Gözlerini kapatıp derin bir nefes aldı. Nişan töreninin sesleri arka planda yükselirken, Cecilion'un zihninde bir savaş başlamıştı. Gözleri, son bir kez Carmilla'nın odasında gezindikten sonra, soğuk bir kararlılıkla, odadan çıkmak için döndü. Onun hayatında ne tür değişiklikler olursa olsun, onu koruma görevi ve aşkı için savaşma kararlılığı her zamankinden daha güçlüydü.

Cecilion, illüzyon gücünü kullanarak kalabalığın arasında görünmez bir şekilde ilerledi. Müziğin akışına kapılarak, büyük bir sabır ve dikkatle törenin yapıldığı alana yaklaştı. Kalabalık, Carmilla'nın nişanlanmasını izlemek için toplanmıştı; düğün töreninin atmosferi, şatafatlı dekorlar ve coşkulu kalabalıklarla doluydu.

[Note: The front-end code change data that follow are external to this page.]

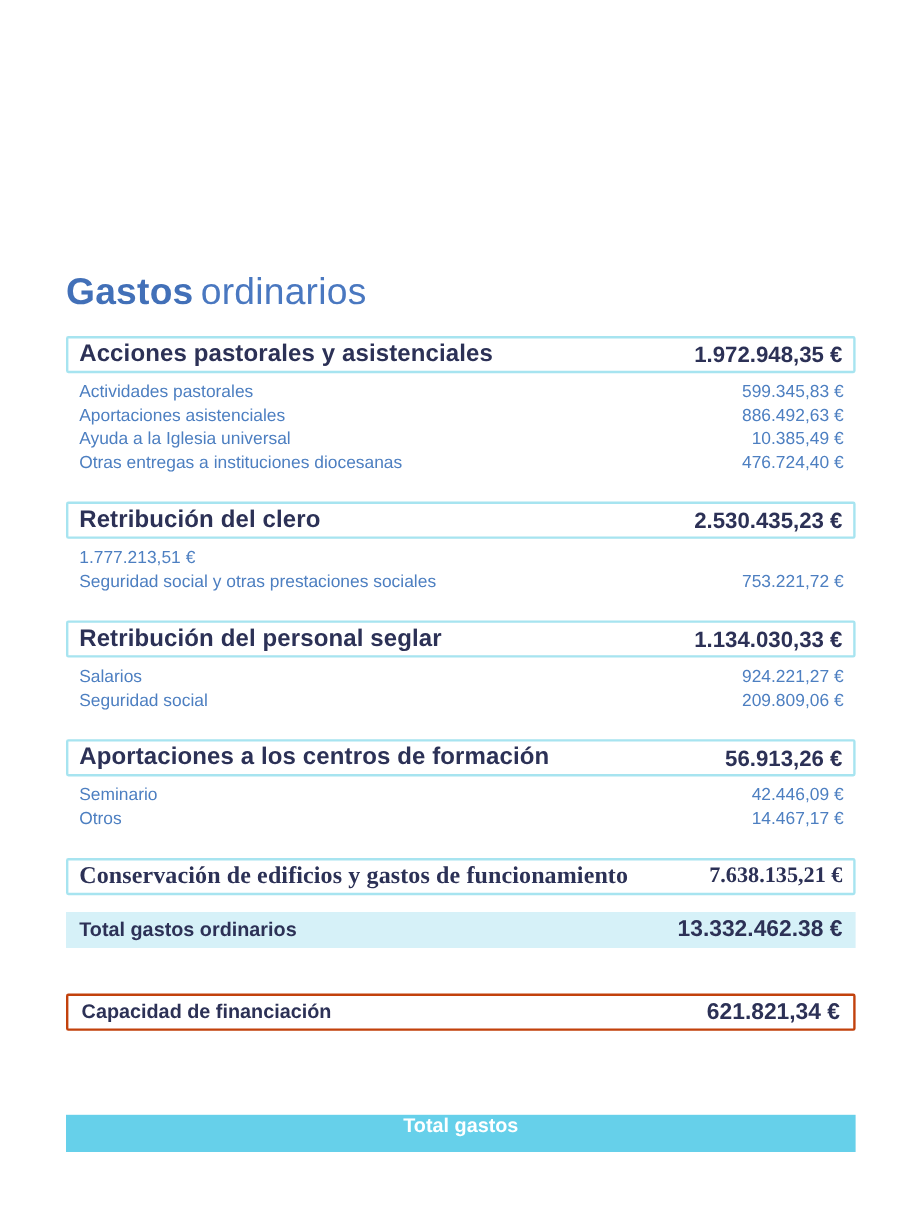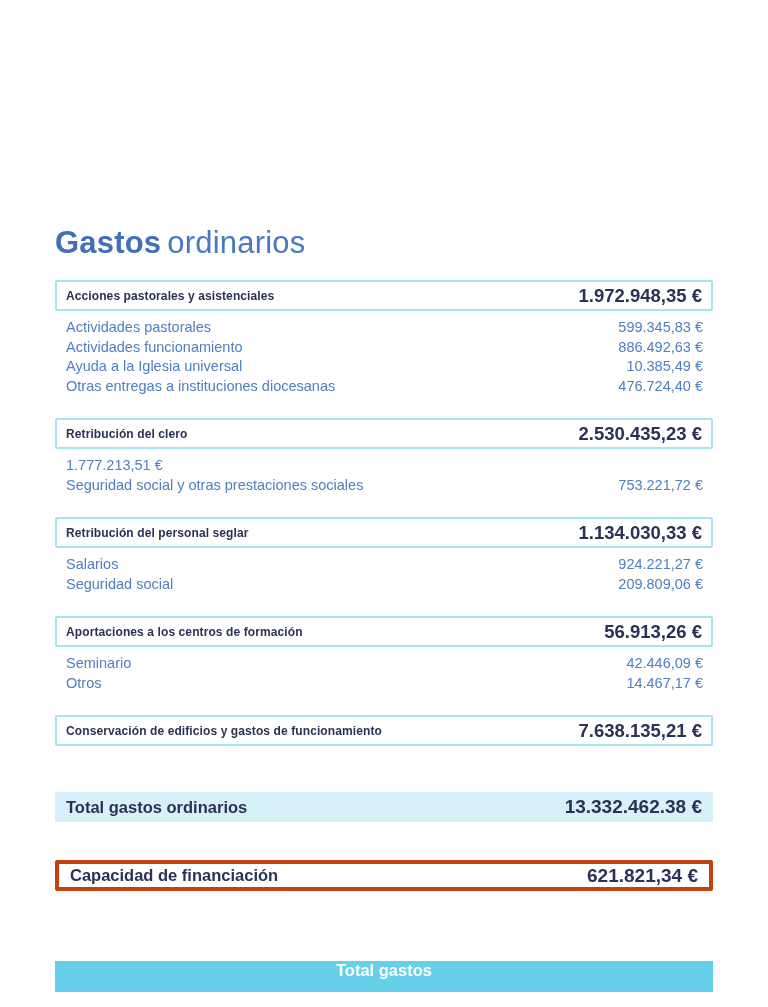"Acciones pastorales y asistenciales" .hdr-label { font-size: 12px -> 20px }
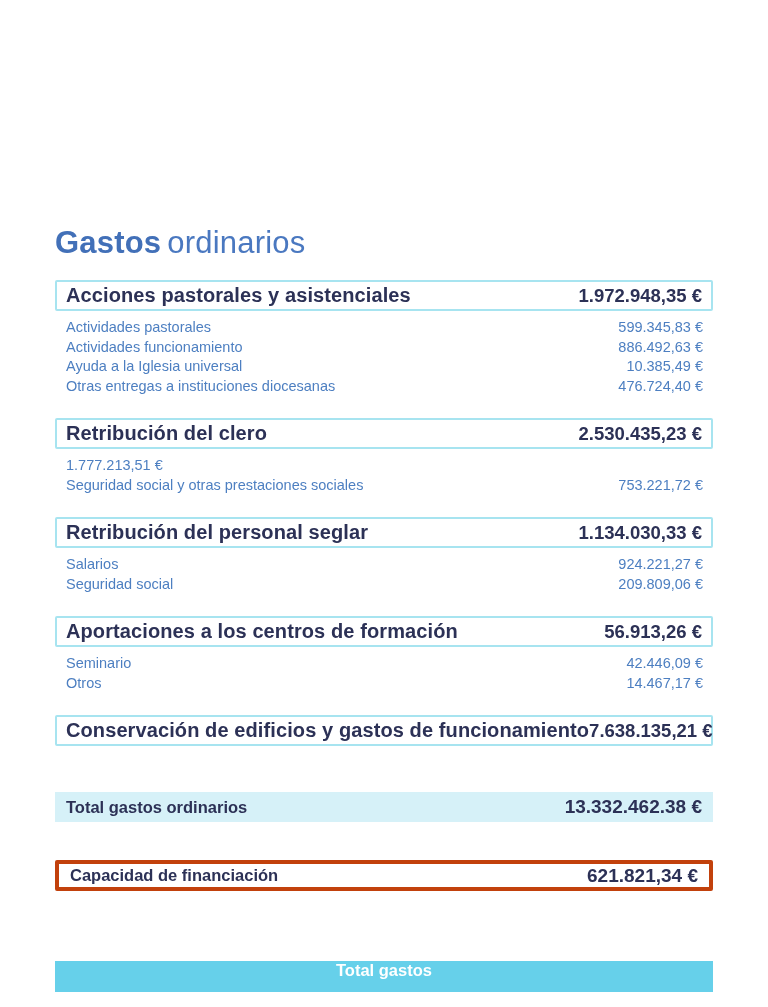"Actividades funcionamiento" span { text: Actividades funcionamiento -> Aportaciones asistenciales }
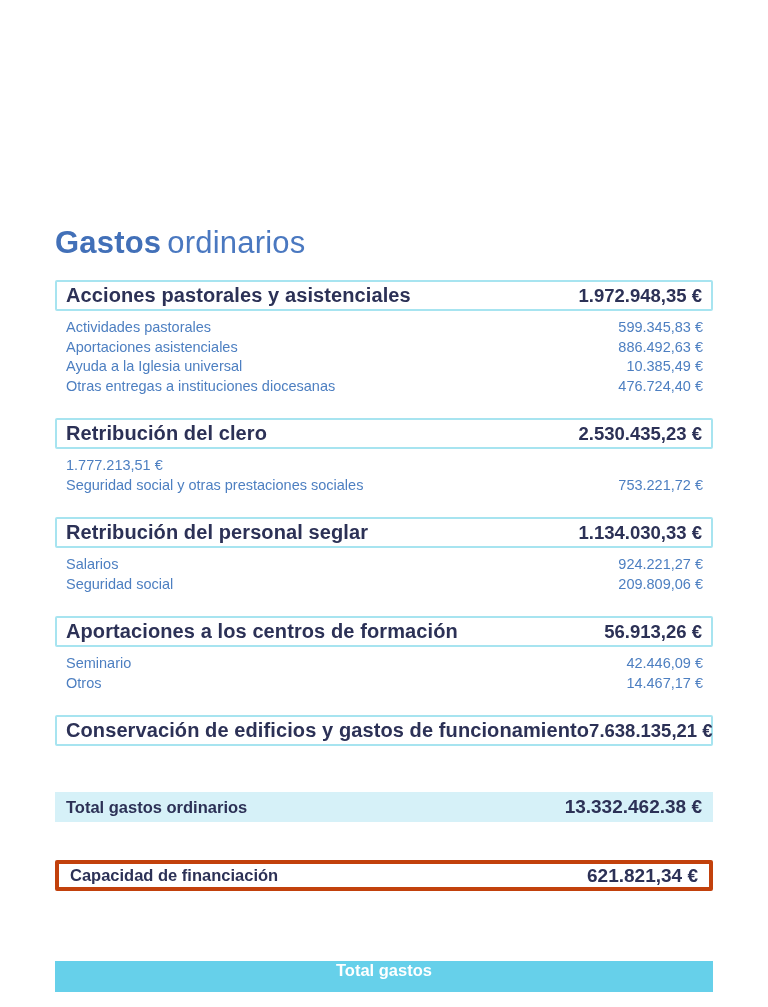"Conservación de edificios y gastos" .section.no-items { font-family: none -> Liberation Serif, serif; margin-bottom: 46px -> 14px }
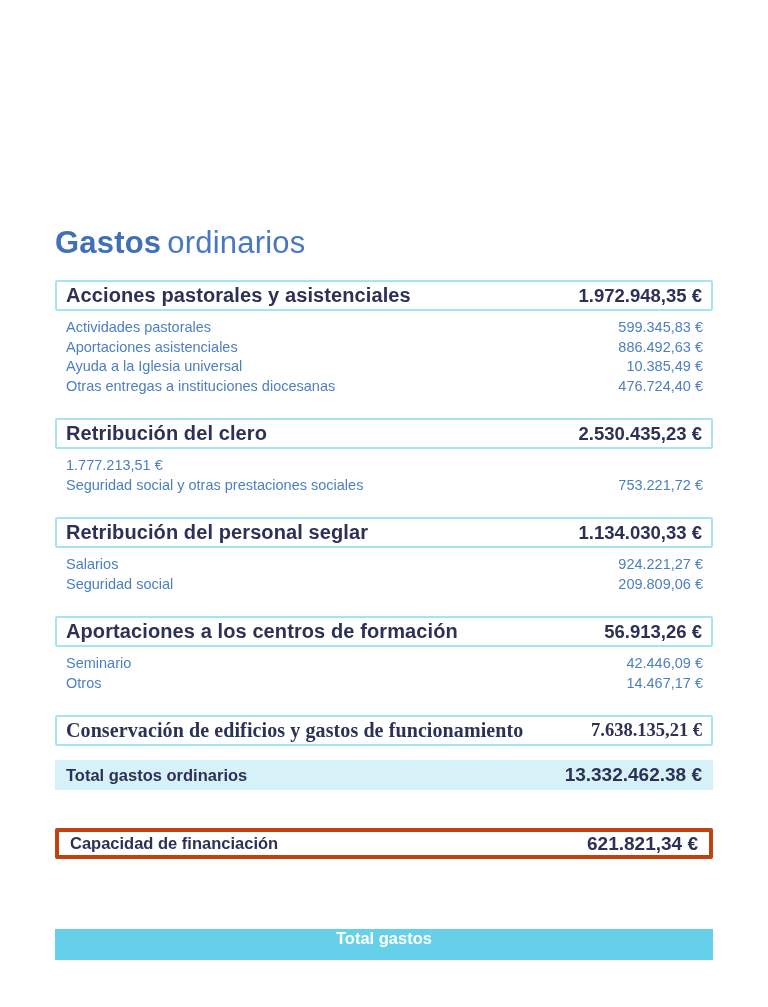"Capacidad de financiación" .row.outline { border: 4px solid #c2410c -> 2px solid #c2410c }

Cecilion, gözlerini Carmilla'ya çevirdiğinde, onun mutlu görünmesi gereken yüzünü, ama derinlerde bir üzüntü ve belirsizlik barındıran ifadelerini fark etti. Kalabalık, büyük bir heyecan içindeydi; fakat Cecilion'un içindeki huzursuzluk, bu mutluluğun yüzeyinin altında bir boşluk barındırdığını hissettiriyordu.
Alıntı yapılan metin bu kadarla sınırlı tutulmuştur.